Was I lying to myself when I justified bringing Risina along by saying she was already in the game so she might as well learn the rules? Or was I, once more, putting myself first?

“How much time do we have?” she asks, her finger inside a David Levien novel.

“All day.”

“Good.” She heads to an overstuffed chair at the end of an aisle, back to a faux-paneled wall, plops down, and starts reading.

Another answer is possible. The reason I found Risina, or maybe the reason she found me: she’s been a tiger all along and only needed someone to unlock her cage. She’s a natural. A predator.

And if that’s the case, what happens when she first tastes blood?

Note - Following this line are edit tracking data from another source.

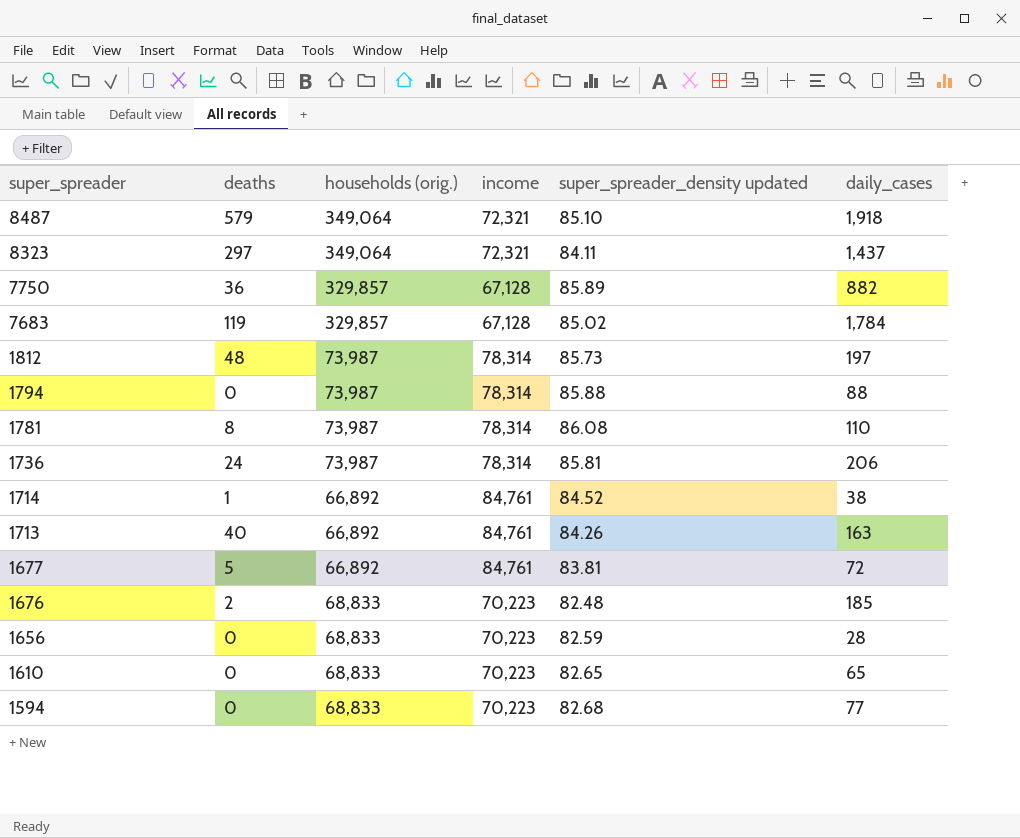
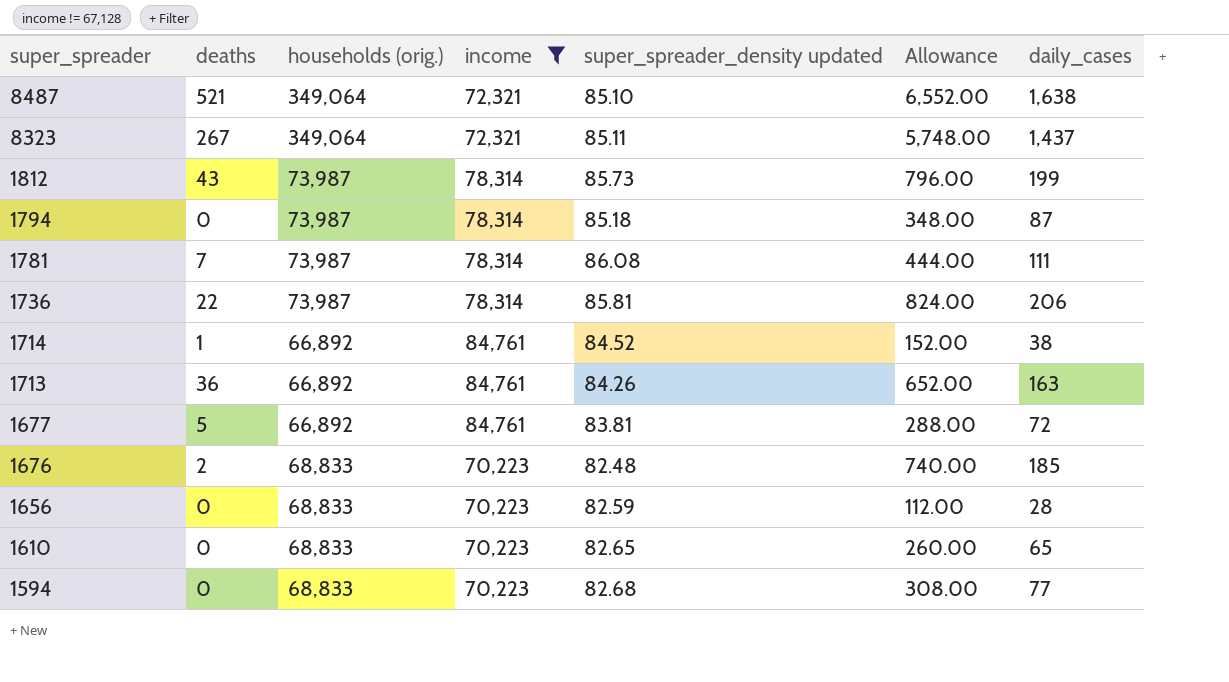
filter: none -> income != 67,128
column Allowance | formula: none -> [daily_cases] * 4
8487 | deaths: 579 -> 521
8487 | daily_cases: 1,918 -> 1,638
8323 | deaths: 297 -> 267
8323 | super_spreader_density updated: 84.11 -> 85.11
1812 | deaths: 48 -> 43
1812 | daily_cases: 197 -> 199
1794 | super_spreader_density updated: 85.88 -> 85.18
1794 | daily_cases: 88 -> 87
1781 | deaths: 8 -> 7
1781 | daily_cases: 110 -> 111
1736 | deaths: 24 -> 22
1713 | deaths: 40 -> 36

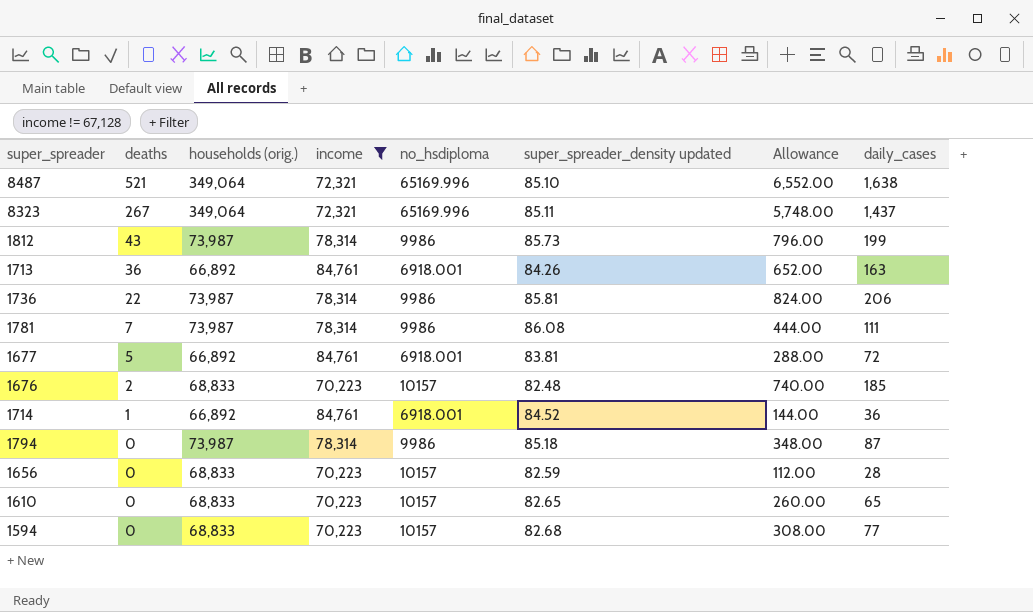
row order: super_spreader descending -> deaths descending
column no_hsdiploma | position: none -> 5
1714 | Allowance: 152.00 -> 144.00
1714 | daily_cases: 38 -> 36

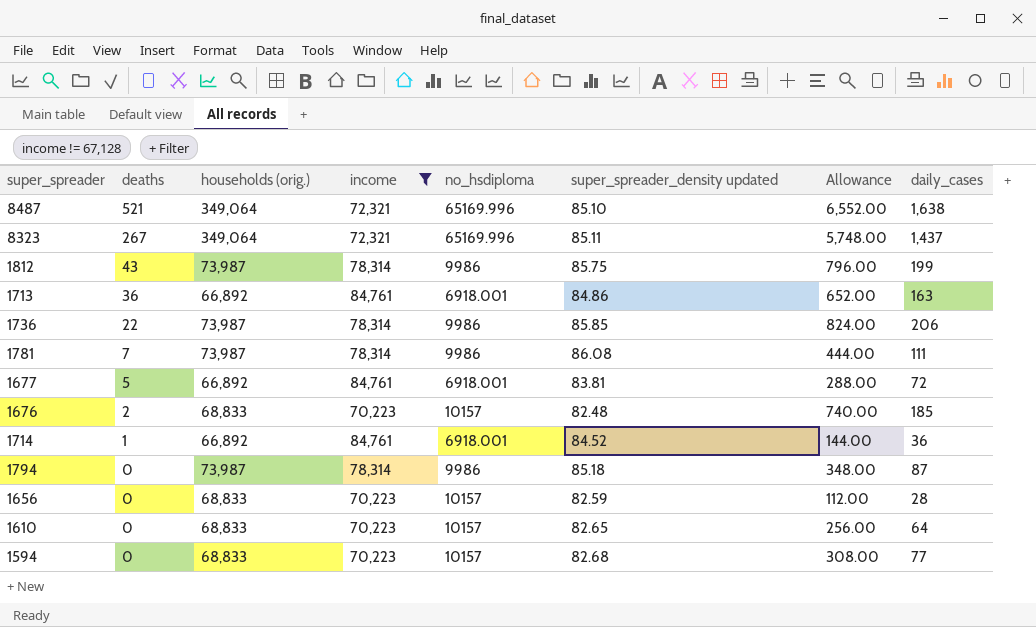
1812 | super_spreader_density updated: 85.73 -> 85.75
1713 | super_spreader_density updated: 84.26 -> 84.86
1736 | super_spreader_density updated: 85.81 -> 85.85
1610 | Allowance: 260.00 -> 256.00
1610 | daily_cases: 65 -> 64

The gate buzzes open, and Risina and I pull our sedan in and park near the front door. I’ll admit, I’m troubled by the one sentence Kirschenbaum jabbed with:
He doesn’t do the work you think he does
. I didn’t know where he was going with that, but I didn’t want to chase my tail either. He wasn’t lying to me—he definitely knew something about Spilatro he didn’t want to come right out and say. But what?
He doesn’t do the work you think he does.
I did bite the carrot after all.

Smoke died in an accident the same way this contract killer operated in the past. I have the files that prove it. Spilatro killed Smoke, but he meant to kill me. He has to be the guy who put my name on the paper, the guy who kidnapped Archie. So why would Kirschenbaum say Spilatro doesn’t do the work I think he does? What other work does Spilatro do?

Efficiently, Risina and I cross to the entrance and don’t have long to wait as a mustachioed guard opens the door and points upstairs without saying a word. There’s something familiar about him, but I can’t place him and he has me wondering: did Kirschenbaum plant him somewhere else around us? Was he in the hotel? The bookstore? Have we been watched from the moment we left his front gate? And if this guy was trailing us and I didn’t pick him up, then how many other men did K-bomb put on us? Kirschenbaum didn’t have the career he had by flying by the seat of his pants, and maybe what I mistook for calm bravado in our hotel room was actually informed caution.

I’ve got a feeling of foreboding I’ve learned to trust over the years, but I don’t want to look back at the guard and give away any hesitation, so I head up the staircase. Risina is in front of me and maybe that’s what’s making me jumpy . . . we’ve been on someone else’s turf together before, but this is the first time that someone’s known we were coming. My intuition told me that Kirschenbaum’s play would be to give me what I want, that he’s a bottom-line opportunist and the percentages were to give up information on Spilatro rather than risk a confrontation with me, but maybe my intuition is rusty and I’m going to find out I’m wrong the hard way.

We make it to a long hallway with wood floors and the first thing I notice is that the guard—where did I see him before?—didn’t follow us up and, in fact, there are no other guards visible on the second floor. I know Kirschenbaum platoons his security but I don’t know where they position themselves in the house, and the whole thing is starting to reek like a corpse.

Risina looks back at me for guidance. She knows instinctively not to ask questions aloud, and I nod her forward toward the cracked door that spills light at the end of the corridor. I think she picks up something on my face because she blanches a bit, swallows hard, and then keeps moving.

I’m acutely aware of our breathing, the only breathing I can hear in the house, and the front door opens and closes downstairs, I’m sure of it. What the hell are we walking into? If I could think of where I saw that guy, maybe without the mustache, maybe with different color hair or no hair, goddammit, I’m coming up blank . . . I can now glimpse a four-poster through the crack in the door, so this must be the master bedroom, and I touch Risina on the elbow to let me pass and enter first. She steps back and my heart pulses now, a welcome feeling, a fine feeling, and maybe Risina feels it too because she looks alert and spry.